Bedtime Rituals for Better Sleep

Bedtime Rituals for Better Sleep

Many people struggle to get a good night’s rest. It’s estimated that 50–70 million Americans have chronic sleep disorders. You might have difficulties sleeping for many reasons; stress, anxiety and mental health conditions like ADHD impact sleep. But whatever the reason, it’s vital to address sleep problems as soon as possible. Luckily, fixing your sleep might be easier than you realize. Here are some easy steps to incorporate into your new bedtime routine to improve your sleep and help you feel well-rested.

Importance of Sleep

Your body and mind need sleep to recharge and recover from the day. Sleep is critical to our overall physical, mental and emotional well-being. People who don’t get enough restful sleep are at a higher risk for health conditions such as heart disease, kidney disease, high blood pressure, diabetes, stroke, obesity and depression. Additionally, lack of sleep can make it more challenging to think clearly and regulate emotions and can increase the severity of mental health symptoms.

Taking care of your sleep needs is a form of self-care that can’t be overlooked. Adults should aim to get around 8 hours of restful sleep.

Five Bedtime Rituals for Better Sleep

Try any of the following five tips to improve your sleep:

Have a Consistent Bedtime

Many people who work a 9–5 job fall into the trap of having a consistent bedtime during the week but staying up late and sleeping in on weekends. While falling off your schedule on weekends can be very tempting, it’s detrimental to your sleep. You need a consistent bedtime to signal to your body when it’s time to go to sleep.

Try to see the value in going to bed at a reasonable hour on weekends. It means you can get up early and get more out of your day.

Cut Out Screen Time 1 Hour Before Bed

The bright blue light that shines off most devices (laptops, phones, television screens, iPads, etc.) tricks the body into thinking it’s still daytime. This stops the body’s production of melatonin, a hormone produced in response to darkness that makes us sleepy.

So, that scrolling you love to do before bed might be why you have trouble falling asleep.

To avoid this problem, set an alarm 1 hour before bedtime to remind you to stop using screens. Instead, use this hour to journal, read a book, take a long bath, go for a walk or do something relaxing before bed.

Make Your Bedroom an Oasis

A large part of getting a good night’s rest is tricking the brain into being ready for sleep. One way you can do this is by making your bedroom a relaxing oasis. If your bedroom is primed and ready for sleep, you will be too.
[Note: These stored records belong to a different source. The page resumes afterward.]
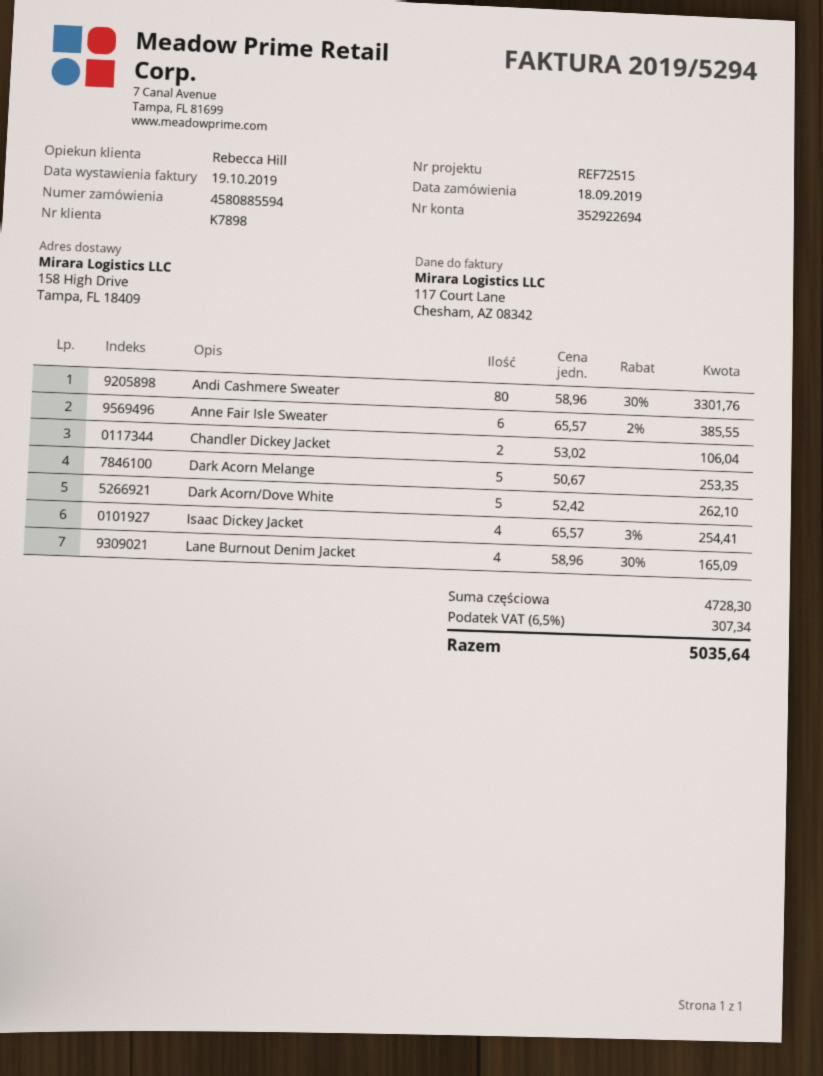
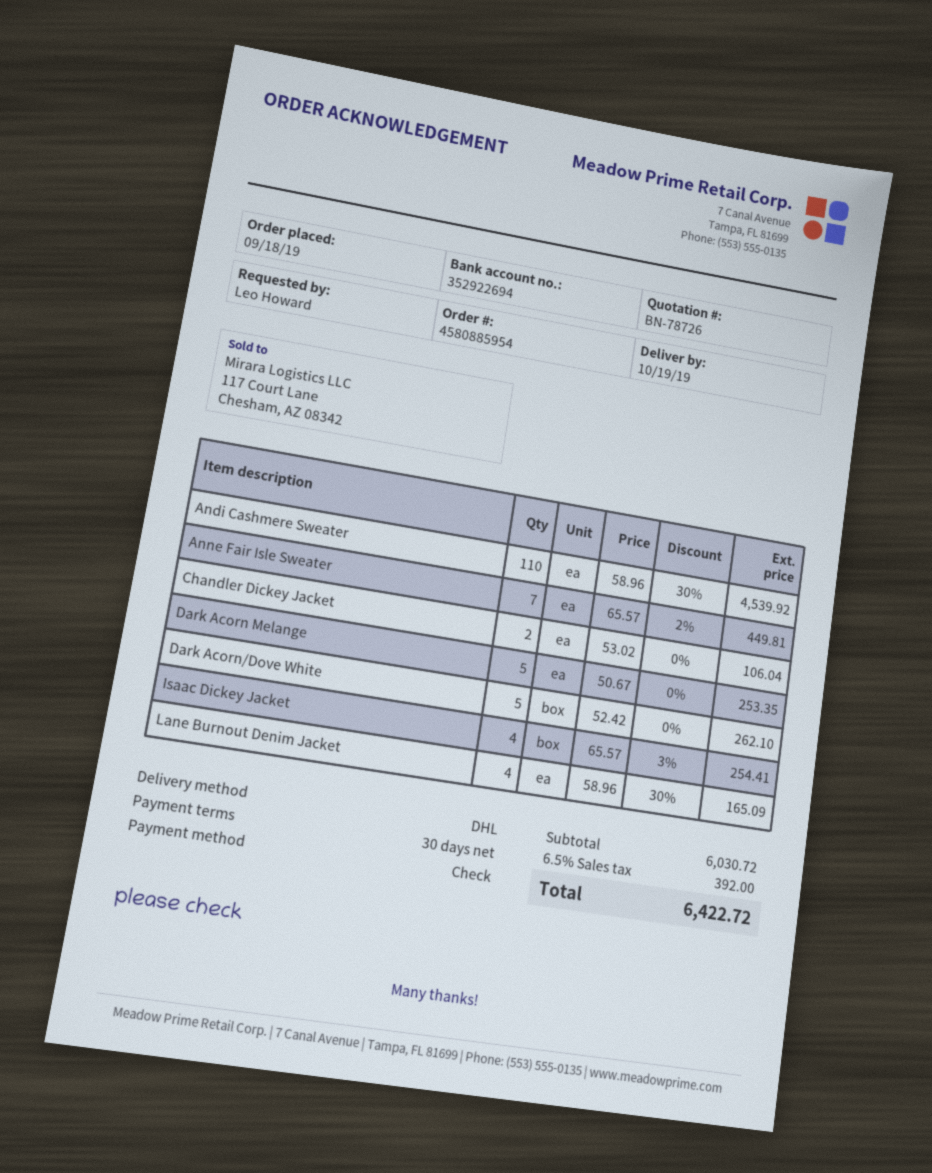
order number: 4580885594 -> 4580885954
Andi Cashmere Sweater: 80 x 58.96 - 30% = 3301.76 -> 110 x 58.96 - 30% = 4539.92
Anne Fair Isle Sweater: 6 x 65.57 - 2% = 385.55 -> 7 x 65.57 - 2% = 449.81
subtotal: 4728.30 -> 6030.72
tax: 6.5% = 307.34 -> 6.5% = 392.00
total: 5035.64 -> 6422.72

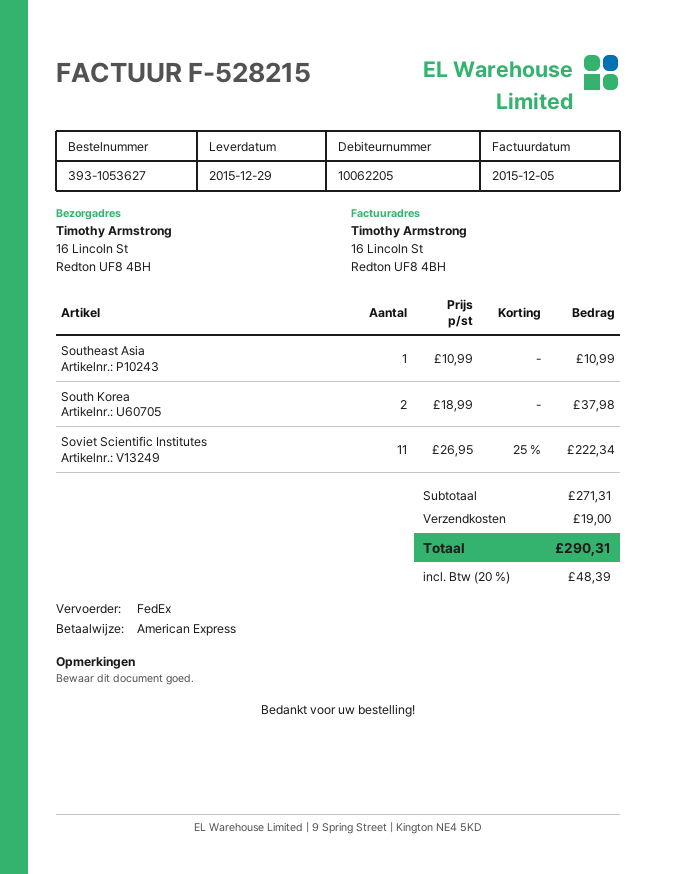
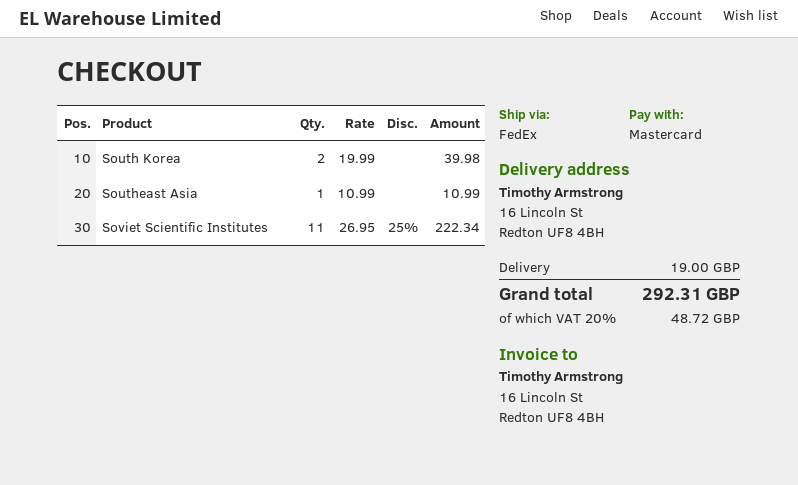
payment method: American Express -> Mastercard
South Korea: 2 x 18.99 = 37.98 -> 2 x 19.99 = 39.98
tax: 20% = 48.39 -> 20% = 48.72
total: 290.31 -> 292.31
Some easy tips to turn your bedroom into a restful haven are:

  • Invest in some blackout curtains so light doesn’t keep you up or wake you too early.
  • Try using a sound machine to block out noise.
  • Invest in soft sheets and a supportive pillow.
  • Make sure you’re sleeping on a quality, comfortable mattress.

Exercise Daily

Exercise helps you fall asleep faster and get a better quality of sleep. Aim to get some form of exercise every day. Even going outside for a leisurely walk counts as exercise! Physical activity will improve your mood, release endorphins and increase the likelihood that you go to sleep in a good mental space ready for rest.

Avoid Alcohol, Caffeine and Substances Before Bed

Most of us know not to drink caffeine too late in the day, as it can affect us and cause us to stay up. As a general rule, limit your caffeine intake throughout the day and stop drinking any caffeine-heavy drinks by noon.
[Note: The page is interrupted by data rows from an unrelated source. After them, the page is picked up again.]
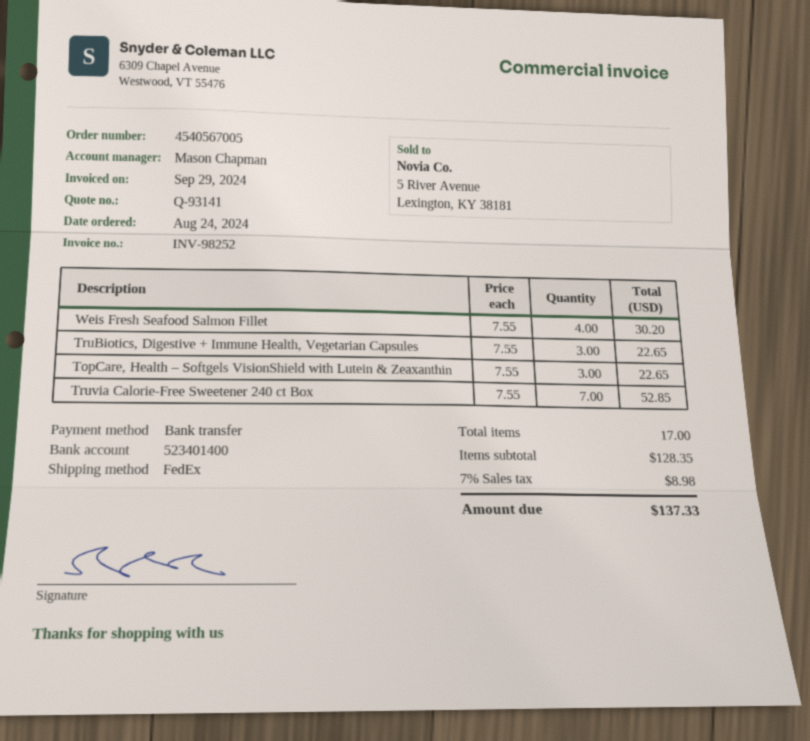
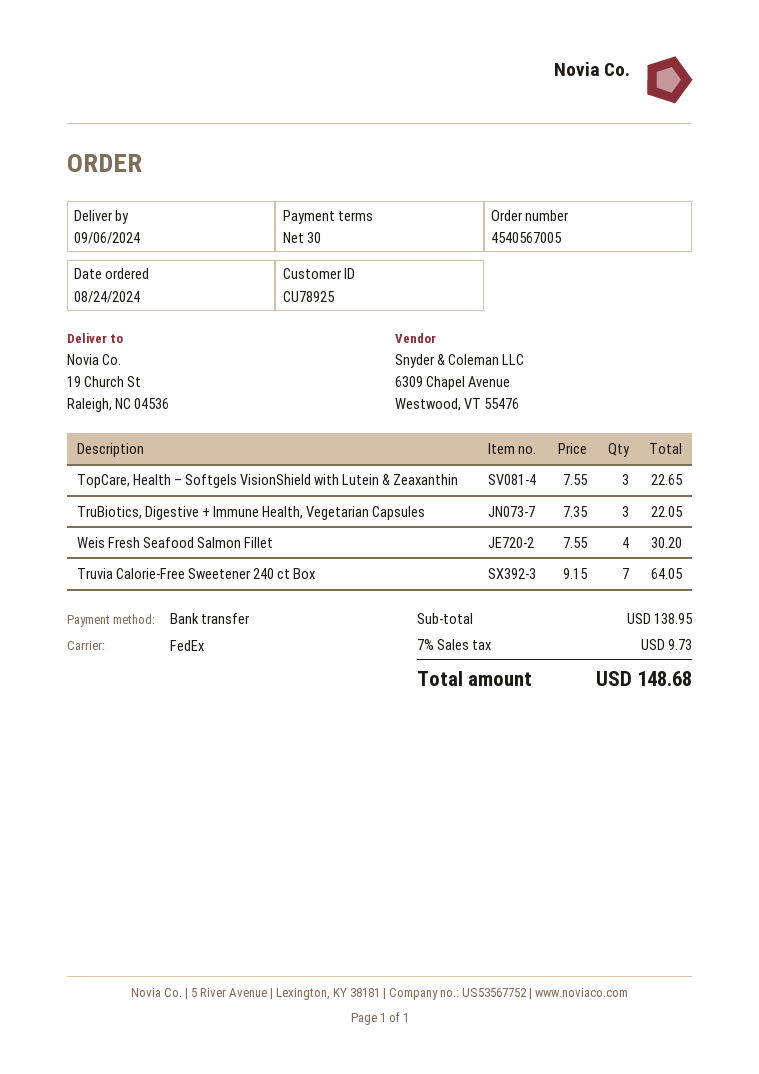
TruBiotics, Digestive + Immune Health, Vegetarian Capsules: 3 x 7.55 = 22.65 -> 3 x 7.35 = 22.05
Truvia Calorie-Free Sweetener 240 ct Box: 7 x 7.55 = 52.85 -> 7 x 9.15 = 64.05
subtotal: 128.35 -> 138.95
tax: 7% = 8.98 -> 7% = 9.73
total: 137.33 -> 148.68

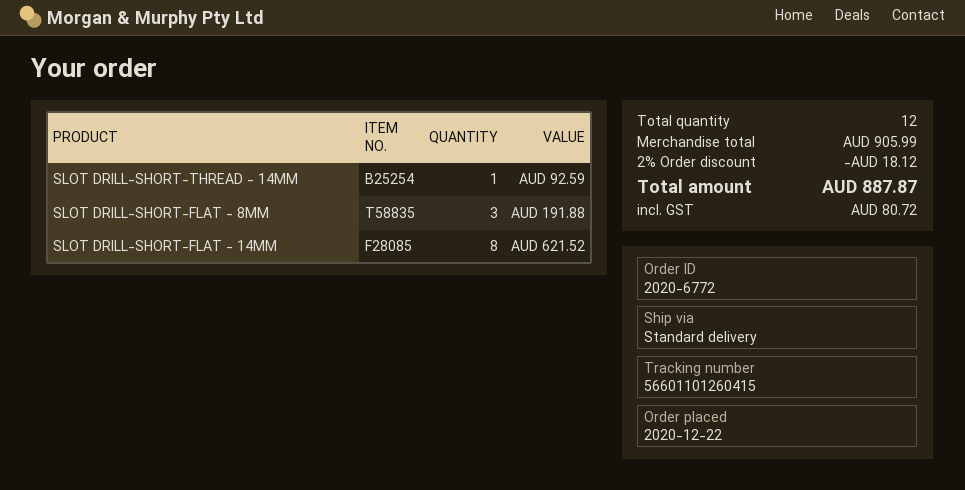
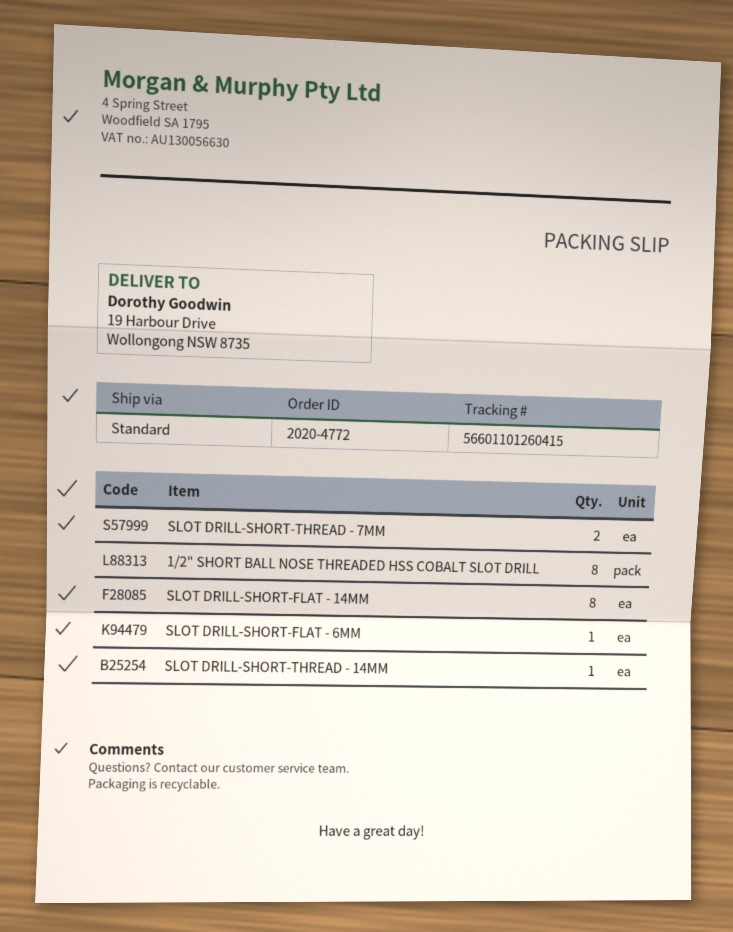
order number: 2020-6772 -> 2020-4772
SLOT DRILL-SHORT-FLAT - 8MM: 3 -> none
SLOT DRILL-SHORT-THREAD - 7MM: none -> 2
1/2" SHORT BALL NOSE THREADED HSS COBALT SLOT DRILL: none -> 8
SLOT DRILL-SHORT-FLAT - 6MM: none -> 1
However, another part of this tip is avoiding substances and alcohol before bed. Some people think smoking marijuana or drinking alcohol before bedtime can help make you drowsy. However, these substances can trigger anxiety. Additionally, both alcohol and marijuana can act as stimulants, so they can keep you up.
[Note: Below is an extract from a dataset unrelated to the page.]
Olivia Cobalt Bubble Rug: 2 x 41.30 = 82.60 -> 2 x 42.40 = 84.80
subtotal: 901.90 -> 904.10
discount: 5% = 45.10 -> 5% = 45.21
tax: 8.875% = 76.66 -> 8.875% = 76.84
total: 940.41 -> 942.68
If you want to drink before bed, swap that glass of red wine for some herbal tea or a warm lemon and honey water.

Are Your Mental Health Conditions, Like ADHD, Impacting Sleep?

Understanding the link between sleep and trauma is important to getting a better night’s sleep. Individuals with existing sleep conditions, such as anxiety, ADHD and PTSD, often have sleeping problems.

  • It’s not uncommon for PTSD to cause sleeping problems. Anxiety and sleep don’t go hand in hand.
  • Your anxiety prevents sleep as you deal with nonstop thoughts, a rapid heart rate and other symptoms.
  • The same can be said for depression, ADHD, PTSD and other conditions.

If your sleep is suffering, know that your preexisting mental health conditions might play a role. Consider seeking professional help to manage symptoms and potentially improve your sleep simultaneously.

What to Do If None of These Options Work

If none of the above tips are helping improve your sleep, it might be time for professional intervention. You might be dealing with a sleep disorder. Sleep disorders are common and often impact people already struggling with other mental health conditions such as depression and anxiety.

Professional treatment can help you identify:

  • If you have a sleep disorder
  • If you have another mental health condition you might not be aware of

Many treatment options are available for sleep disorders, ranging from therapy to medication and devices.

You can’t continue to ignore your sleep issues. Getting quality sleep is an essential need, as much as eating a healthy diet, drinking water and exercising. You’ll be amazed how much better you feel when you start to improve your rest again. You’ll think more clearly, feel happier, perform better at work or school and have more energy to give to friends and loved ones.

Seek Help for Better Sleep at Restore Mental Health

If you suspect you have a sleeping disorder or a mental health condition impacting your sleep, don’t delay getting help. At Restore Mental Health, we know a better life is within reach when you seek treatment. You don’t have to go through life tired and drained anymore. Contact us today to find out how we can help you.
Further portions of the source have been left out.